Before-and-after change records:
________________

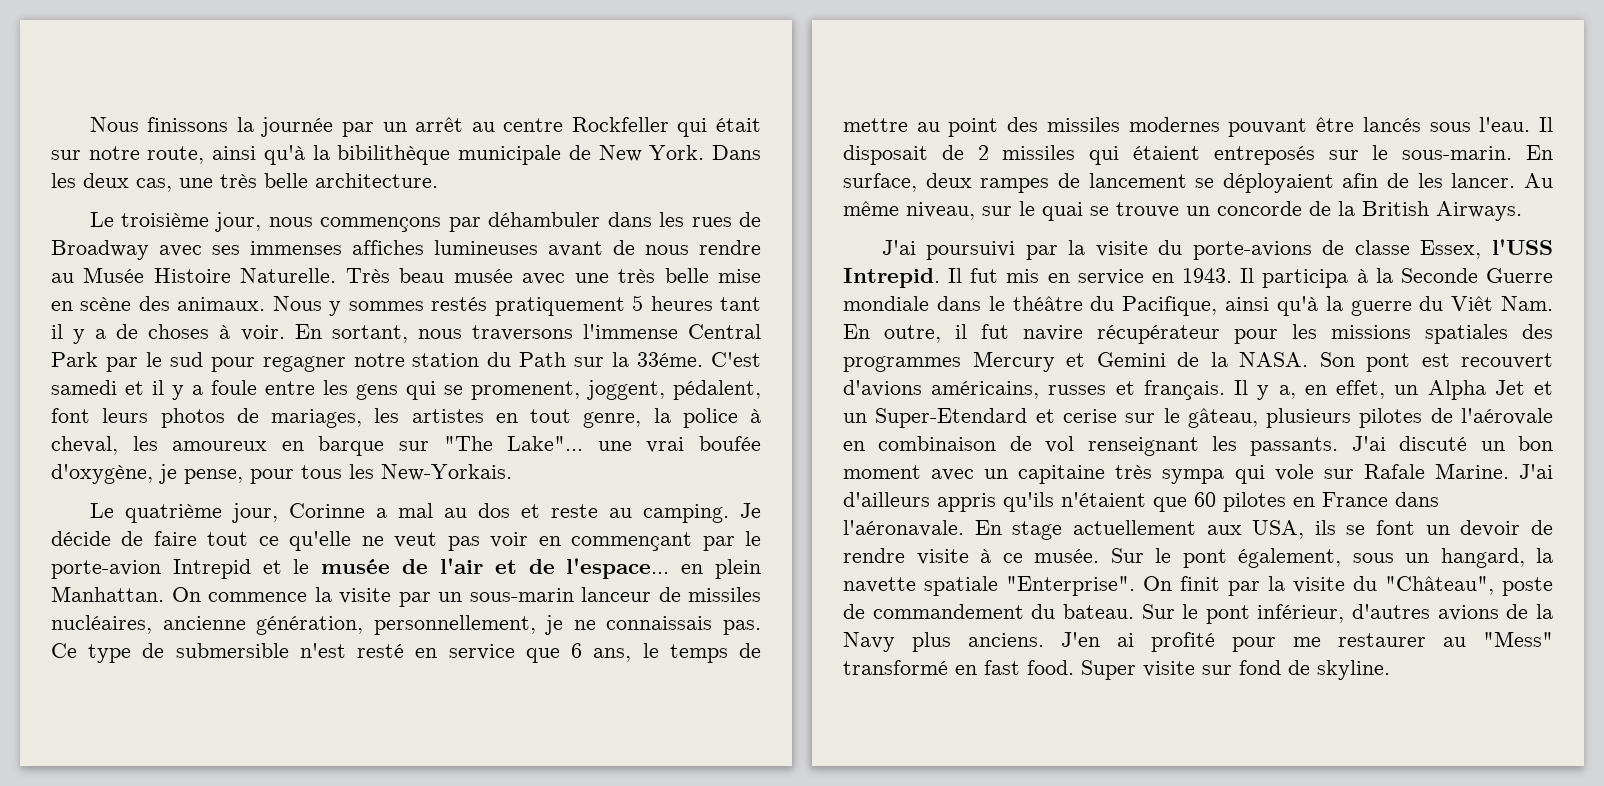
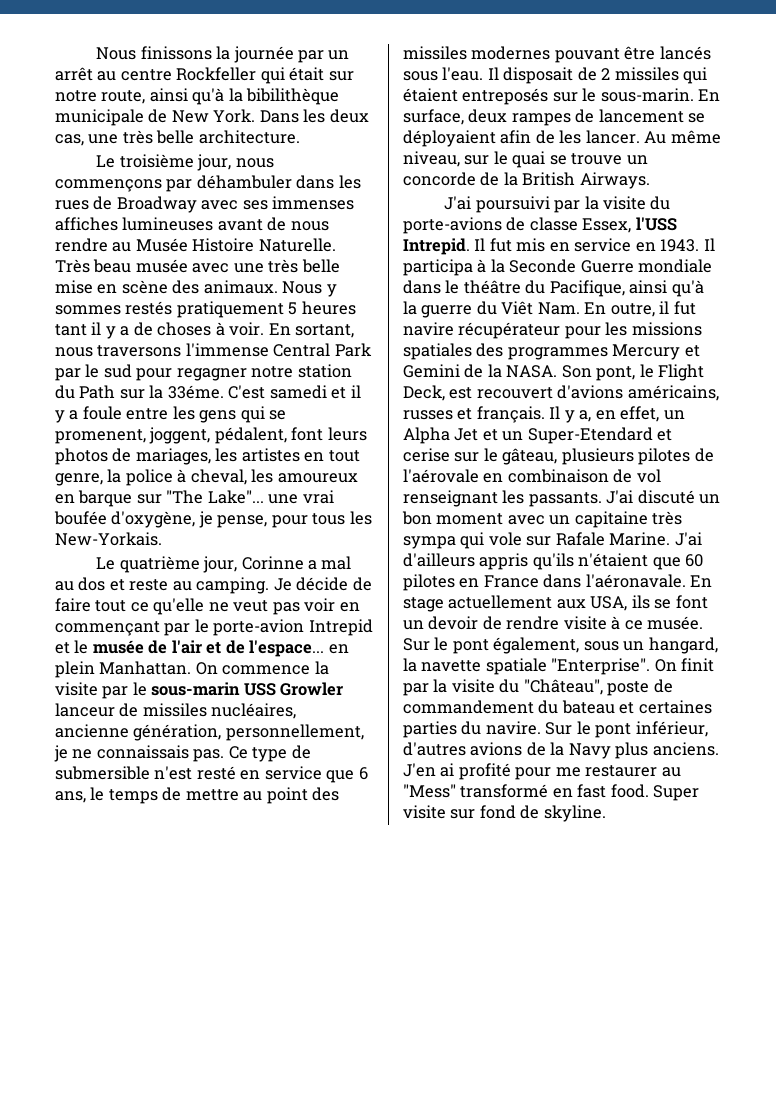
- On commence la visite par un sous-marin lanceur de missiles nucléaires, ancienne génération, personnellement, je ne connaissais pas.
+ On commence la visite par le sous-marin USS Growler lanceur de missiles nucléaires, ancienne génération, personnellement, je ne connaissais pas.
- Son pont est recouvert d'avions américains, russes et français.
+ Son pont, le Flight Deck, est recouvert d'avions américains, russes et français.
- On finit par la visite du "Château", poste de commandement du bateau.
+ On finit par la visite du "Château", poste de commandement du bateau et certaines parties du navire.

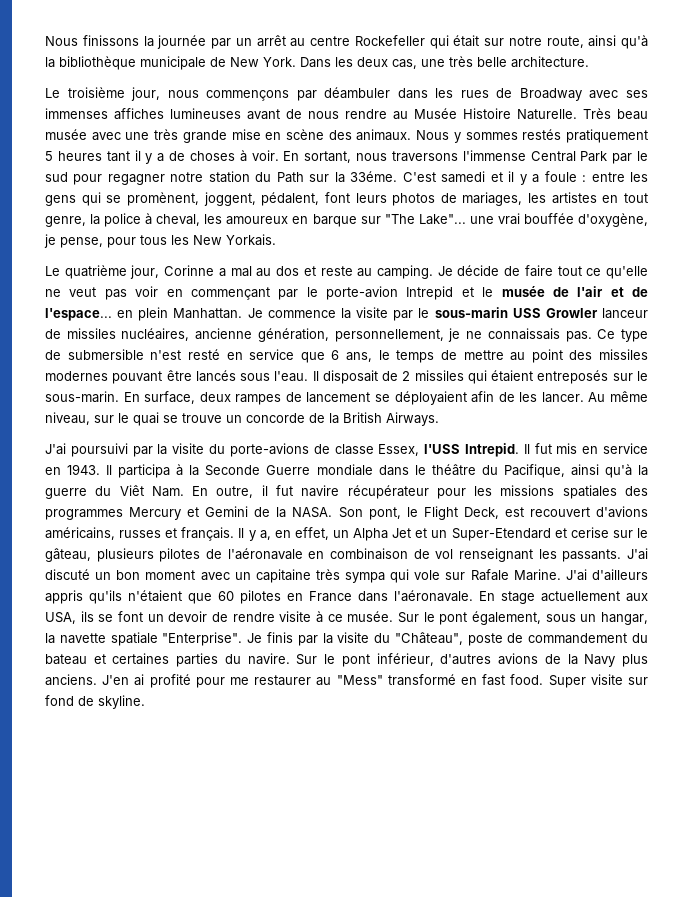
- Nous finissons la journée par un arrêt au centre Rockfeller qui était sur notre route, ainsi qu'à la bibilithèque municipale de New York.
+ Nous finissons la journée par un arrêt au centre Rockefeller qui était sur notre route, ainsi qu'à la bibliothèque municipale de New York.
- Le troisième jour, nous commençons par déhambuler dans les rues de Broadway avec ses immenses affiches lumineuses avant de nous rendre au Musée Histoire Naturelle.
+ Le troisième jour, nous commençons par déambuler dans les rues de Broadway avec ses immenses affiches lumineuses avant de nous rendre au Musée Histoire Naturelle.
- Très beau musée avec une très belle mise en scène des animaux.
+ Très beau musée avec une très grande mise en scène des animaux.
- C'est samedi et il y a foule entre les gens qui se promenent, joggent, pédalent, font leurs photos de mariages, les artistes en tout genre, la police à cheval, les amoureux en barque sur "The Lake"... une vrai boufée d'oxygène, je pense, pour tous les New-Yorkais.
+ C'est samedi et il y a foule : entre les gens qui se promènent, joggent, pédalent, font leurs photos de mariages, les artistes en tout genre, la police à cheval, les amoureux en barque sur "The Lake"... une vrai bouffée d'oxygène, je pense, pour tous les New Yorkais.
- On commence la visite par le sous-marin USS Growler lanceur de missiles nucléaires, ancienne génération, personnellement, je ne connaissais pas.
+ Je commence la visite par le sous-marin USS Growler lanceur de missiles nucléaires, ancienne génération, personnellement, je ne connaissais pas.
- Il y a, en effet, un Alpha Jet et un Super-Etendard et cerise sur le gâteau, plusieurs pilotes de l'aérovale en combinaison de vol renseignant les passants.
+ Il y a, en effet, un Alpha Jet et un Super-Etendard et cerise sur le gâteau, plusieurs pilotes de l'aéronavale en combinaison de vol renseignant les passants.
- Sur le pont également, sous un hangard, la navette spatiale "Enterprise".
+ Sur le pont également, sous un hangar, la navette spatiale "Enterprise".
- On finit par la visite du "Château", poste de commandement du bateau et certaines parties du navire.
+ Je finis par la visite du "Château", poste de commandement du bateau et certaines parties du navire.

________________

- Problem to solve -
A verbatim copy of the data, free of pictures, is the expected answer.

- Reply to the exercise -
- On commence la visite par un sous-marin lanceur de missiles nucléaires, ancienne génération, personnellement, je ne connaissais pas.
+ On commence la visite par le sous-marin USS Growler lanceur de missiles nucléaires, ancienne génération, personnellement, je ne connaissais pas.
- Son pont est recouvert d'avions américains, russes et français.
+ Son pont, le Flight Deck, est recouvert d'avions américains, russes et français.
- On finit par la visite du "Château", poste de commandement du bateau.
+ On finit par la visite du "Château", poste de commandement du bateau et certaines parties du navire.

- Nous finissons la journée par un arrêt au centre Rockfeller qui était sur notre route, ainsi qu'à la bibilithèque municipale de New York.
+ Nous finissons la journée par un arrêt au centre Rockefeller qui était sur notre route, ainsi qu'à la bibliothèque municipale de New York.
- Le troisième jour, nous commençons par déhambuler dans les rues de Broadway avec ses immenses affiches lumineuses avant de nous rendre au Musée Histoire Naturelle.
+ Le troisième jour, nous commençons par déambuler dans les rues de Broadway avec ses immenses affiches lumineuses avant de nous rendre au Musée Histoire Naturelle.
- Très beau musée avec une très belle mise en scène des animaux.
+ Très beau musée avec une très grande mise en scène des animaux.
- C'est samedi et il y a foule entre les gens qui se promenent, joggent, pédalent, font leurs photos de mariages, les artistes en tout genre, la police à cheval, les amoureux en barque sur "The Lake"... une vrai boufée d'oxygène, je pense, pour tous les New-Yorkais.
+ C'est samedi et il y a foule : entre les gens qui se promènent, joggent, pédalent, font leurs photos de mariages, les artistes en tout genre, la police à cheval, les amoureux en barque sur "The Lake"... une vrai bouffée d'oxygène, je pense, pour tous les New Yorkais.
- On commence la visite par le sous-marin USS Growler lanceur de missiles nucléaires, ancienne génération, personnellement, je ne connaissais pas.
+ Je commence la visite par le sous-marin USS Growler lanceur de missiles nucléaires, ancienne génération, personnellement, je ne connaissais pas.
- Il y a, en effet, un Alpha Jet et un Super-Etendard et cerise sur le gâteau, plusieurs pilotes de l'aérovale en combinaison de vol renseignant les passants.
+ Il y a, en effet, un Alpha Jet et un Super-Etendard et cerise sur le gâteau, plusieurs pilotes de l'aéronavale en combinaison de vol renseignant les passants.
- Sur le pont également, sous un hangard, la navette spatiale "Enterprise".
+ Sur le pont également, sous un hangar, la navette spatiale "Enterprise".
- On finit par la visite du "Château", poste de commandement du bateau et certaines parties du navire.
+ Je finis par la visite du "Château", poste de commandement du bateau et certaines parties du navire.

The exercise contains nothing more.